Former BBC presenter Johnny Ball accuses the corporation of destroying children’s TV by moving it to a dedicated channel as he highlights an episode of Blue Peter last year which had NO views

He taught a generation their maths times tables on much-loved BBC shows such as Think of a Number.

But Johnny Ball, 85, has accused the corporation of destroying children’s television by moving it to dedicated channels.

The presenter, who is the father of Radio 2 DJ Zoe Ball, pointed out that viewing figures for his shows regularly reached as high as five or six million. 

Ball hosted Play School from 1967 before fronting a number of educational programmes up until the 1990s. In 2002, the BBC relaunched CBBC as a separate channel. 

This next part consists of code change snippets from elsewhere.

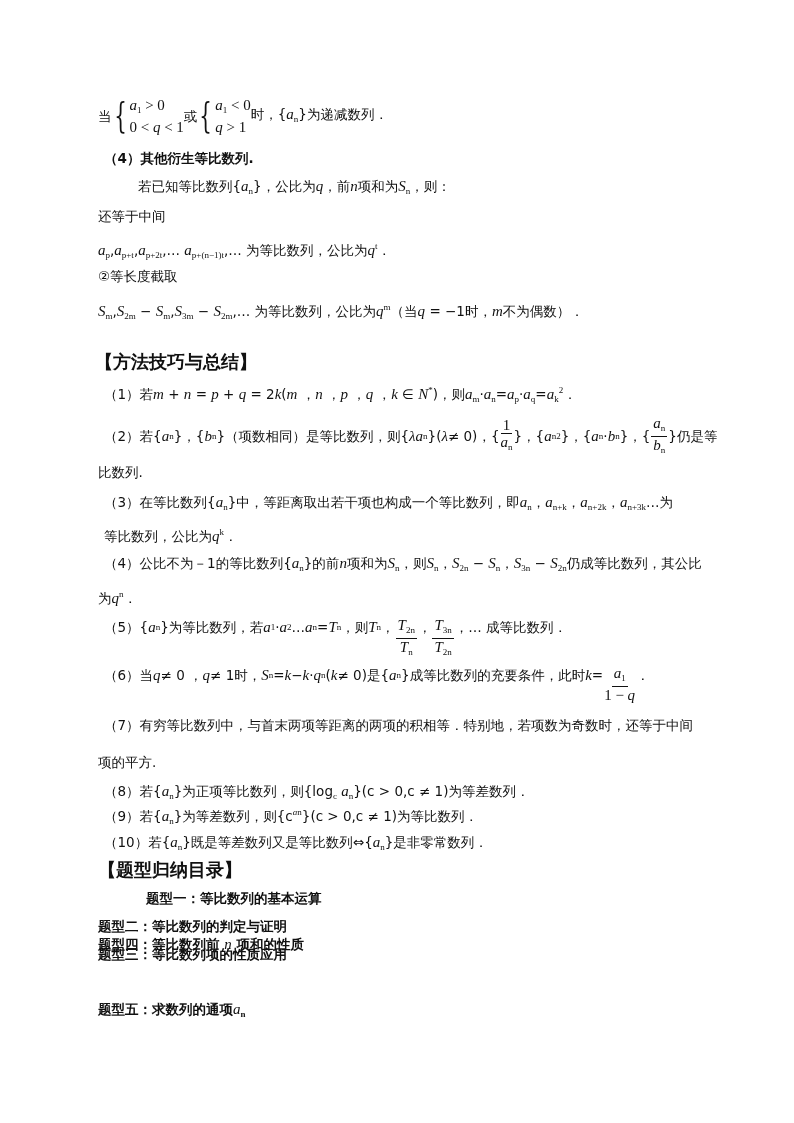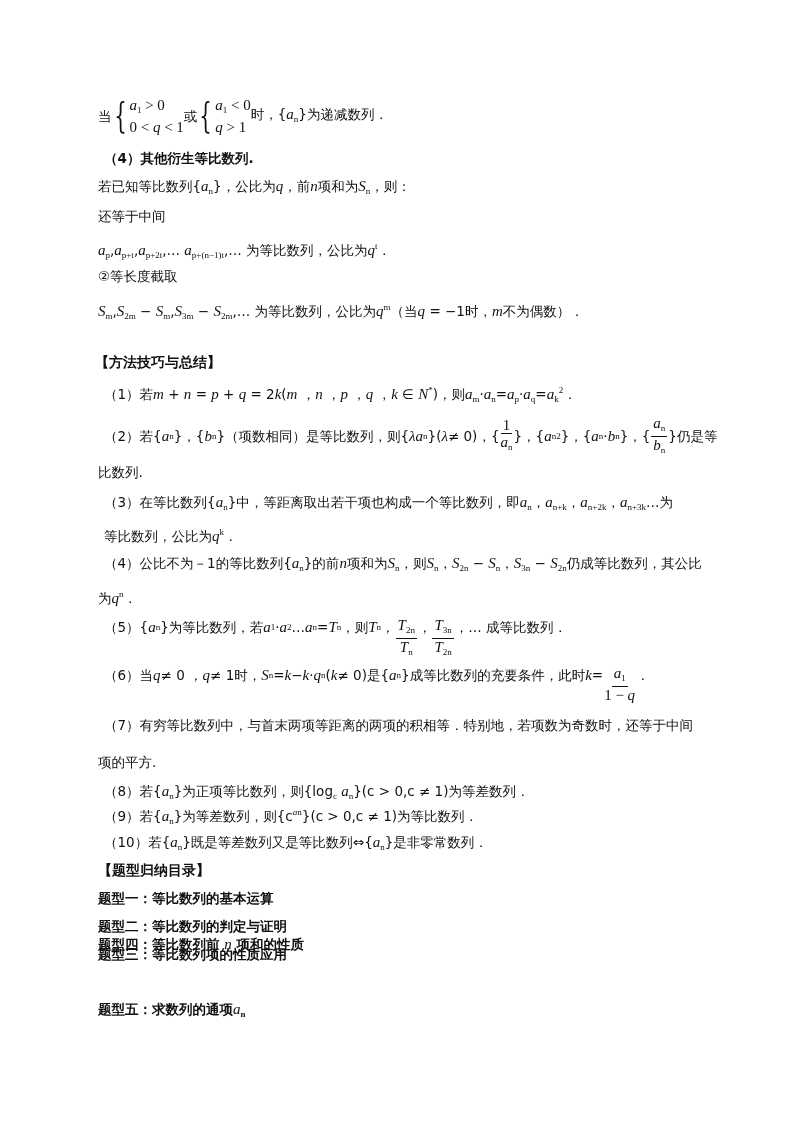--- a/index.html
+++ b/index.html
@@ -41,7 +41,7 @@
 </div>
 
 <div class="line ind" style="top:148px;font-weight:bold;">（4）其他衍生等比数列.</div>
-<div class="line" style="top:176px;">若已知等比数列{<i class="m">a</i><sub>n</sub>}，公比为<i class="m">q</i>，前<i class="m">n</i>项和为<i class="m">S</i><sub>n</sub>，则：</div>
+<div class="line" style="top:176px;margin-left:40px;">若已知等比数列{<i class="m">a</i><sub>n</sub>}，公比为<i class="m">q</i>，前<i class="m">n</i>项和为<i class="m">S</i><sub>n</sub>，则：</div>
 <div class="line" style="top:206px;">还等于中间</div>
 <div class="line" style="top:236px;"><i class="m">a</i><sub>p</sub>,<i class="m">a</i><sub>p+t</sub>,<i class="m">a</i><sub>p+2t</sub>,… <i class="m">a</i><sub>p+(n−1)t</sub>,… 为等比数列，公比为<i class="m">q</i><sup>t</sup>．</div>
 <div class="line" style="top:266px;">②等长度截取</div>

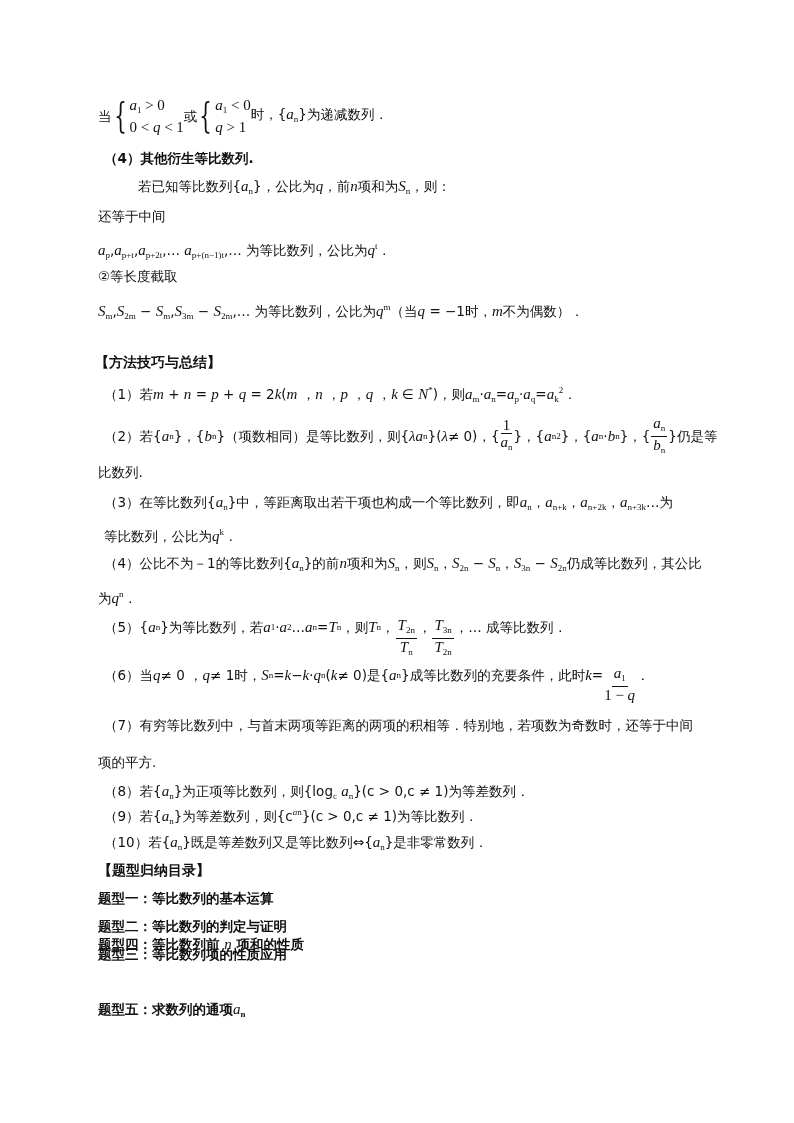--- a/index.html
+++ b/index.html
@@ -19,7 +19,7 @@
   .brace { display: inline-block; font-size: 36px; font-family: "DejaVu Serif", serif; font-weight: 200; vertical-align: middle; line-height: 36px; transform: scaleX(0.55); margin: 0 -2px 0 -3px; }
   .sys { display: inline-flex; flex-direction: column; vertical-align: middle; line-height: 17px; }
   .bold { font-weight: bold; }
-  .heading { font-weight: bold; font-size: 14px; }
+  .heading { font-weight: bold; font-size: 18px; }
 </style>
 </head>
 <body>

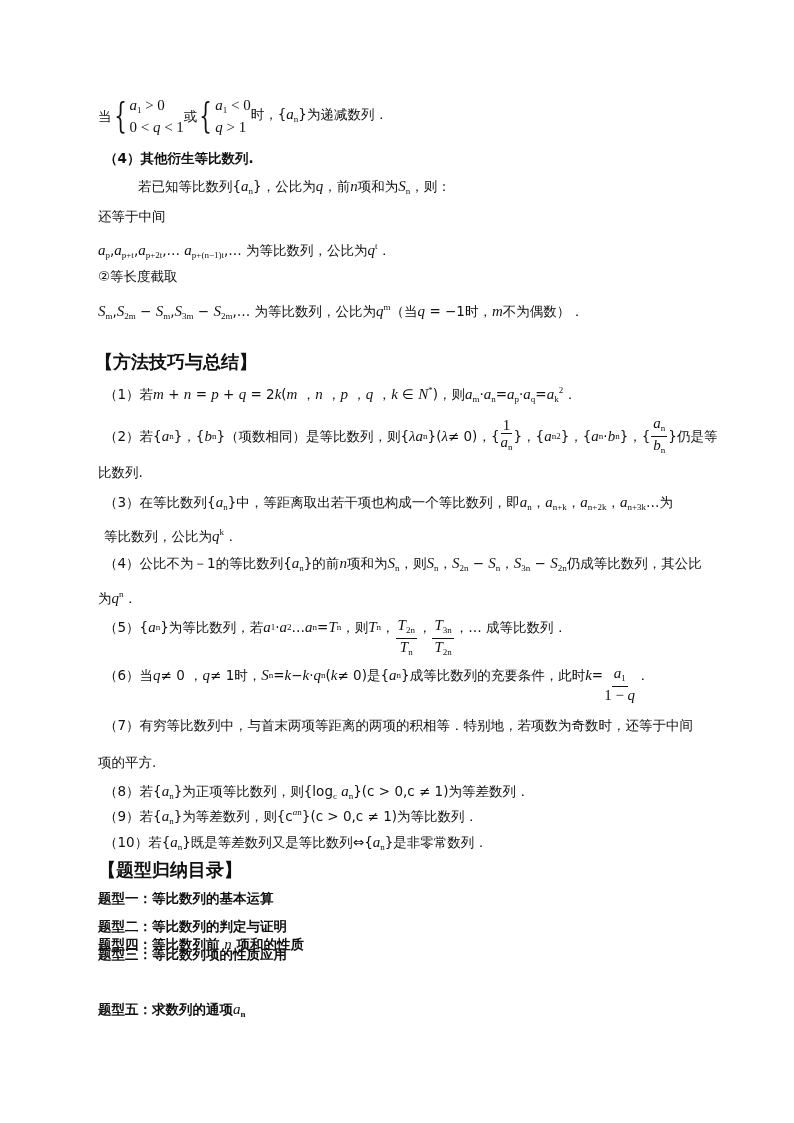--- a/index.html
+++ b/index.html
@@ -87,7 +87,7 @@
 <div class="line ind" style="top:832px;">（10）若{<i class="m">a</i><sub>n</sub>}既是等差数列又是等比数列⇔{<i class="m">a</i><sub>n</sub>}是非零常数列．</div>
 
 <div class="line heading" style="top:860px;left:98px;">【题型归纳目录】</div>
-<div class="line bold" style="top:888px;">题型一：等比数列的基本运算</div>
+<div class="line bold" style="top:888px;margin-left:48px;">题型一：等比数列的基本运算</div>
 <div class="line bold" style="top:916px;">题型二：等比数列的判定与证明</div>
 <div class="line bold" style="top:944px;">题型三：等比数列项的性质应用</div>
 <div class="line bold" style="top:934px;">题型四：等比数列前 <i class="m" style="font-weight:normal;">n</i> 项和的性质</div>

Ball said: ‘The BBC destroyed children’s TV by giving it its own channels. Blue Peter on one occasion last year recorded no viewers.’ 

Presenter Johnny Ball, seen here with his daughter Zoe Ball, has said the BBC is destroying children’s television

Ball hosted Play School from 1967 before fronting a number of educational programmes up until the 1990s

Ball hosted Play School from 1967 before fronting a number of educational programmes up until the 1990s

He also blamed 1990s dramas such as Byker Grove, starring Ant and Dec, for the decline in children’s viewing figures.

He said they ‘taught kids how to be naughty, which they already learnt for themselves’.

Ball told the Telegraph: ‘In our factual days, we were by far the finest children’s TV production unit in the entire world.

‘My shows might stand repeating even today.’ Ball served in the RAF as a radar operator on the border between East and West Berlin during the Cold War, but admitted he found television culture to be far more ‘cut throat’.

After leaving the industry in 1994, the presenter worked in the private sector producing promotional videos for energy companies.

He has returned to mainstream television on several occasions, including stints on Strictly and Gogglebox. But of pitching programming ideas to industry executives, he said: ‘The phone doesn’t ring as often as I’d like. People seem to want simpler and stupider ideas than I do.’